*Provided data*:
——

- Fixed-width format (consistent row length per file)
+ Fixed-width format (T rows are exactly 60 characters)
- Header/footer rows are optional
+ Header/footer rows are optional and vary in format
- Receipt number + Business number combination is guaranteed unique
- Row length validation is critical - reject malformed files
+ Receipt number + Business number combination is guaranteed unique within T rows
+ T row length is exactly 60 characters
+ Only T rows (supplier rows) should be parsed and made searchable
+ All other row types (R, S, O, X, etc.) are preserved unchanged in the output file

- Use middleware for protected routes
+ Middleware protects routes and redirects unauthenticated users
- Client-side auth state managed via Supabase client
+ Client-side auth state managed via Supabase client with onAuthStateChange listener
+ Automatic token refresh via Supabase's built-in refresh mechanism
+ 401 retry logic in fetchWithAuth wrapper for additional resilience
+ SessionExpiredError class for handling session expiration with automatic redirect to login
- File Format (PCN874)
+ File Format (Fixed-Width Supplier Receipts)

——

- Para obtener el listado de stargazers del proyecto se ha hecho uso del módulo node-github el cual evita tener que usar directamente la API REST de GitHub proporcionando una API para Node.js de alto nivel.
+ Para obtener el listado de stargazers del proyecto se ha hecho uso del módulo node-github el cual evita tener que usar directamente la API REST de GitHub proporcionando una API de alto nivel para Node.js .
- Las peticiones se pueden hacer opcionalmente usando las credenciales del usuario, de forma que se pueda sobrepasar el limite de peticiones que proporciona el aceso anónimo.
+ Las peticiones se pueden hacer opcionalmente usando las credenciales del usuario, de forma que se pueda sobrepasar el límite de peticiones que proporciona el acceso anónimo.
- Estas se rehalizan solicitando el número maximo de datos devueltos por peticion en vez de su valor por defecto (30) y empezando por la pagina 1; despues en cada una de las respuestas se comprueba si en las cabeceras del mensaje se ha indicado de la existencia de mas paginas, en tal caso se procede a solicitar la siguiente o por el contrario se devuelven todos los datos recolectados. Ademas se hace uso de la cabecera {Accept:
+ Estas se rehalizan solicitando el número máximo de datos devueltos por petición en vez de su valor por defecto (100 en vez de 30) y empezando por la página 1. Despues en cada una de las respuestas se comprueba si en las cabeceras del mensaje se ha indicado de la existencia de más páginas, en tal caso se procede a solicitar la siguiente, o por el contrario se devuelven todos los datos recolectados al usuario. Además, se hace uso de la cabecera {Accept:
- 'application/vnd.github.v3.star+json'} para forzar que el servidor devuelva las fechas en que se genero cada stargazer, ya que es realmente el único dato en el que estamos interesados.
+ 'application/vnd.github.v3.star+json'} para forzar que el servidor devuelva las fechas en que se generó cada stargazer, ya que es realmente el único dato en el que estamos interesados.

——

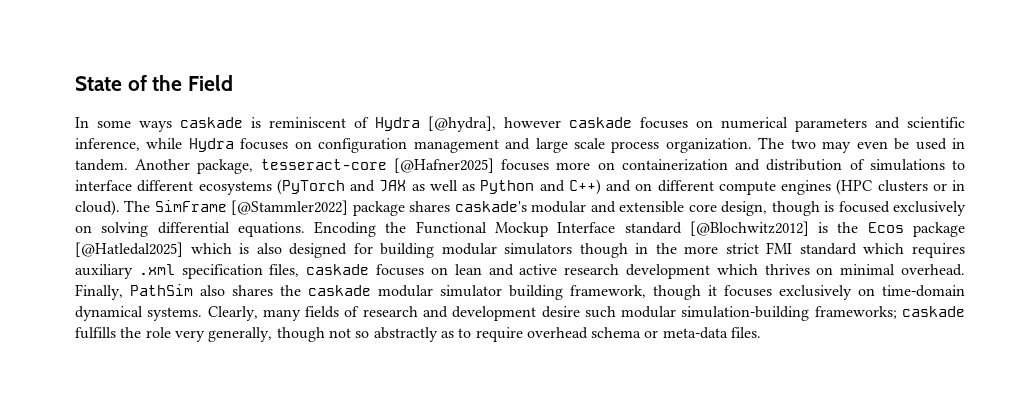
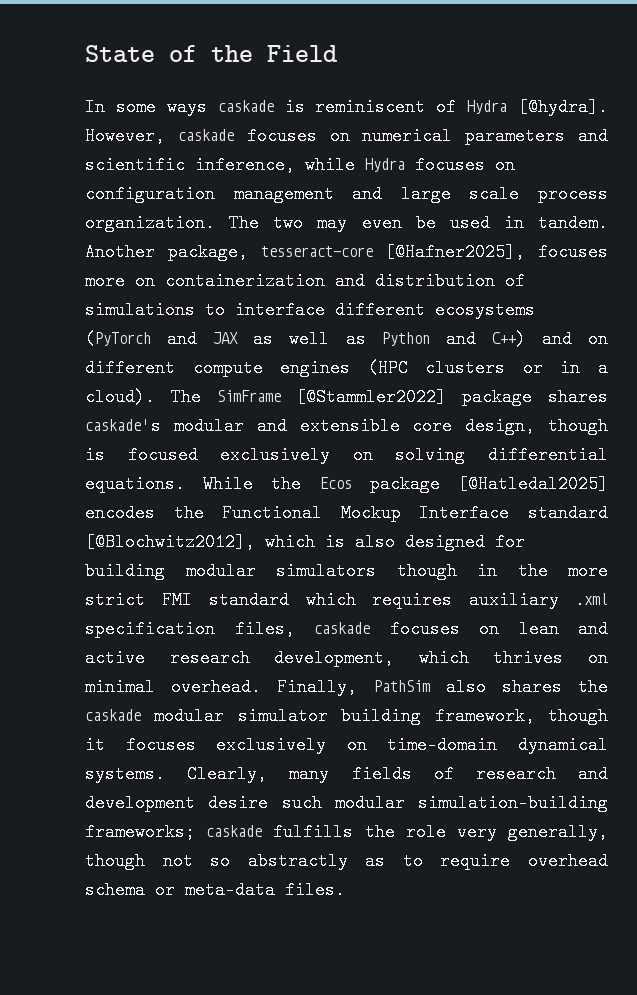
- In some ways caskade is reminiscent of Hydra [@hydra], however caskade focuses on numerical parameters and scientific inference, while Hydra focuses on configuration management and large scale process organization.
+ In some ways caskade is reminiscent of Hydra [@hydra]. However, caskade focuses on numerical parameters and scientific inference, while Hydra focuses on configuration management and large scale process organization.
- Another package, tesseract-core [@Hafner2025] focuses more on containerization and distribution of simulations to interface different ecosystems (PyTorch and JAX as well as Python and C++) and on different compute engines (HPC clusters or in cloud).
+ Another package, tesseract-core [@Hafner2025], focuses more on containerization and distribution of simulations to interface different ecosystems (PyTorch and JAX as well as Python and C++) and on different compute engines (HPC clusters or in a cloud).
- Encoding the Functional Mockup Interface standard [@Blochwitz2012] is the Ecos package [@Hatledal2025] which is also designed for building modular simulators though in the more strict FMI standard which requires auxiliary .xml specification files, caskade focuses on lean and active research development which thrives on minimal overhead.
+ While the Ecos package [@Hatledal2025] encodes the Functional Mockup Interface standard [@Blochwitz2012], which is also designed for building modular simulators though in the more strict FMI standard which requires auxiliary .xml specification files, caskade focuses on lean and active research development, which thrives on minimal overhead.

——

*Assignment*: Write down, word for word, the lines above from the one containing "for additional resilience" through the one containing "(Fixed-Width Supplier Receipts)", both ends included.

*Exercise output*:
+ 401 retry logic in fetchWithAuth wrapper for additional resilience
+ SessionExpiredError class for handling session expiration with automatic redirect to login
- File Format (PCN874)
+ File Format (Fixed-Width Supplier Receipts)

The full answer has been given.